1. First the question all Yndi Halda fans would like to ask...What's the story behind the huge delay of your next release?
Not much of a story, I’m afraid. Nothing interesting, anyway. We live far away from each other and aren’t able to spend much time together. We also all have our own lives, jobs, responsibilities and obligations away from the band - some creative and some not - and it really took us all that length of time to finish writing and recording the album.
2. How did you came up with the name of the band?
It’s taken from an ancient Norse poem named Odin’s Raven Magic. The translation into English is “enjoy eternal bliss”, also the name of our first album. We saw a copy of the poem and we loved the shape of the words and their meaning. It fit perfect what we wanted to do musically.

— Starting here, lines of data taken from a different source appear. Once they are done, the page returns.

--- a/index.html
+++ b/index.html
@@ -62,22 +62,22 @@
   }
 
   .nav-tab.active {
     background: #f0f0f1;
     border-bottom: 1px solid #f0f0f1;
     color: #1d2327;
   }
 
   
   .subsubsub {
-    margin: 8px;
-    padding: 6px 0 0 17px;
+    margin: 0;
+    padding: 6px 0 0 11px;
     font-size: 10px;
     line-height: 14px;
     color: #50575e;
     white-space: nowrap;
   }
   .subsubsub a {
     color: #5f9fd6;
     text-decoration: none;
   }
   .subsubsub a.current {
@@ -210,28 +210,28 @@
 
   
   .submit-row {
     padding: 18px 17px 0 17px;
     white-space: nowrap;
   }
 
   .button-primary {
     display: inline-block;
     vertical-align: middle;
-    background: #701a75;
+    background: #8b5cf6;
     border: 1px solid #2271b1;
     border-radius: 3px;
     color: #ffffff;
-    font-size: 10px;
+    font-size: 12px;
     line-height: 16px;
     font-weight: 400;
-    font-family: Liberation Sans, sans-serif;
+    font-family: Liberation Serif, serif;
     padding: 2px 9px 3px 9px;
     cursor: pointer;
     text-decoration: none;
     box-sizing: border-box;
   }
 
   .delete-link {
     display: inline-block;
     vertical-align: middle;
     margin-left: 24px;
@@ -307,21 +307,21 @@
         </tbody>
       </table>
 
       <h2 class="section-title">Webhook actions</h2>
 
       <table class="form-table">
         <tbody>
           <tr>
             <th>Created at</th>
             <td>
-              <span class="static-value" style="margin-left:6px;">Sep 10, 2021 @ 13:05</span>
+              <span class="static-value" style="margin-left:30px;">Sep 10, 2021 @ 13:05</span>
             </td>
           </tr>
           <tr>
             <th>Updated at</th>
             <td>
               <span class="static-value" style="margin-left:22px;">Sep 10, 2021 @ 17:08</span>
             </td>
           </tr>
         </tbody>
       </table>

3. Do you have a standard procedure of creating a song? Do you just jam around or is there a main riff and the track is build up on it?

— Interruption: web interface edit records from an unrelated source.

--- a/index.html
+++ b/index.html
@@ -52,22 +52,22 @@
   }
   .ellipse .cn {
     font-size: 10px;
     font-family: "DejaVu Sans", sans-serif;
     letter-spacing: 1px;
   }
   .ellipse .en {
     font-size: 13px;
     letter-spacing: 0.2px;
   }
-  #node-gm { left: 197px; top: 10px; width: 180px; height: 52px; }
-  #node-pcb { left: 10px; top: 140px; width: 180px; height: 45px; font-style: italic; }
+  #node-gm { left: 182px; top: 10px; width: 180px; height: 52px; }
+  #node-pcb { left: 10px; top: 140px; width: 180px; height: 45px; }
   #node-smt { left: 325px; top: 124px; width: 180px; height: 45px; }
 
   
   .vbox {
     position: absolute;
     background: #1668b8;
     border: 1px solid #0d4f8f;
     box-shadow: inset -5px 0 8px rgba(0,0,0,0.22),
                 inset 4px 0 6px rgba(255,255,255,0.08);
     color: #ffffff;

We don’t have a standard procedure at all. Sometimes Jack or I will bring an idea for guitar to rehearsal and the band arranges it together into something useable. Sometimes one of us brings a fully-formed movement with suggestions for the whole instrumentation. Sometimes we just play in a room together. Sometimes Daniel and I write as a team together and then show the others. Likewise Jack and Oliver. It has never been a singular process, but all engaged and diplomatic.
4. What are your influences and what kind of music do you hear when you are at home?
As I answer this interview I am listening to Damien Jurado. I’m a big fan of his. I have right now on my iPod: Angelo De Augustine, Deeradorian, A$AP Rocky, Hamad Elrebh, Julia Holter, KS Chithra, Lorde, Cindy Lee, Mbongwana Star, The National, Yong Yong. I like to keep it to a very small number of records so I can listen closely, and then replace one at a time.
5. Which is the one album you can't live without?
Mount Eerie - Dawn. The complete spectrum of human emotion across two sides of vinyl.
6. What's the first record you've ever bought?
UB40 - Food for Thought. I misheard the lyrics when I was a kid. I thought it was a song about being a green banana.
7. Name a band that you would like to share the stage or tour with?
Good question. There are a lot of bands I’d love to play with. I love The National. Mount Eerie too. It would be fun to play with a brutal black metal band but most of my favourites are broken up. Emperor, Weakling. Maybe REM. If you’re asking across history then John Coltrane.
8. Did the internet and specially the blogs helped to spread your music around the world? Name a place (country) that you were surprised to know your music has reached to?
Yes it has made a huge difference. I think starting as an instrumental band helped at the beginning. The music traveled fairly easily without needing lyric translations. We’ve received notes from Nepal, Peru, Guam, a Navy ship. The level of interest from those places so far from our home is truly humbling. It makes being in a band so fulfilling, to know that our music can travel without us and can mean something to someone so far away.
9. Do you support the idea of bandcamp where fans can decide the price or services like Spotify?
I like both. I know Spotify’s artist-compensation model is flawed, but as a music listener I like it plenty. I like to share mixtapes with Spotify. (You can listen to my mixtapes searching for alilysings). I check out a lot of new music on there and just consider it part of the search sweep, which also includes YouTube, Soundcloud, blogs and so on. Bandcamp I love. I spend a lot of time searching for new music on Bandcamp and deciding the price to pay artists.
10. Where do you see yourselves in 5 years?
As a band, working on album #4, having finished world tours for albums 2 and 3. In our own studio where we can work all night without disturbing anyone. As a human, a much more difficult question.
11. Is the artwork of an album important nowadays in the digital era?
Yes, I believe so. I love album artwork. I get swallowed up by a record sleeve in a very different way to being swallowed by the music itself, but I like it just as much. I think small-scale portrayals of the artwork are necessary but no competition and no replacement for a full 12” print. We spend a lot of time working on our artwork and it’s very important for us and for the record.
12. What is you favorite album cover?
High Time by Pit Er Pat.
13. It seems that a lot of people are turning on vinyl again. Why do you think that is and which is your preferable media format?
I like vinyl. Big artwork print, solid sound quality, lots of space for sleeve notes, they look great on a shelf, no plastic. I’d be happy if the vinyl revival becomes the norm for a while. But it would be fun to see MiniDisc again too.
14. What's the most vivid story or moment as a band?
Ask me again on my deathbed.
Yndi Halda are back with a new album after 10 years! "Under Summer" is going to be released on March 4th.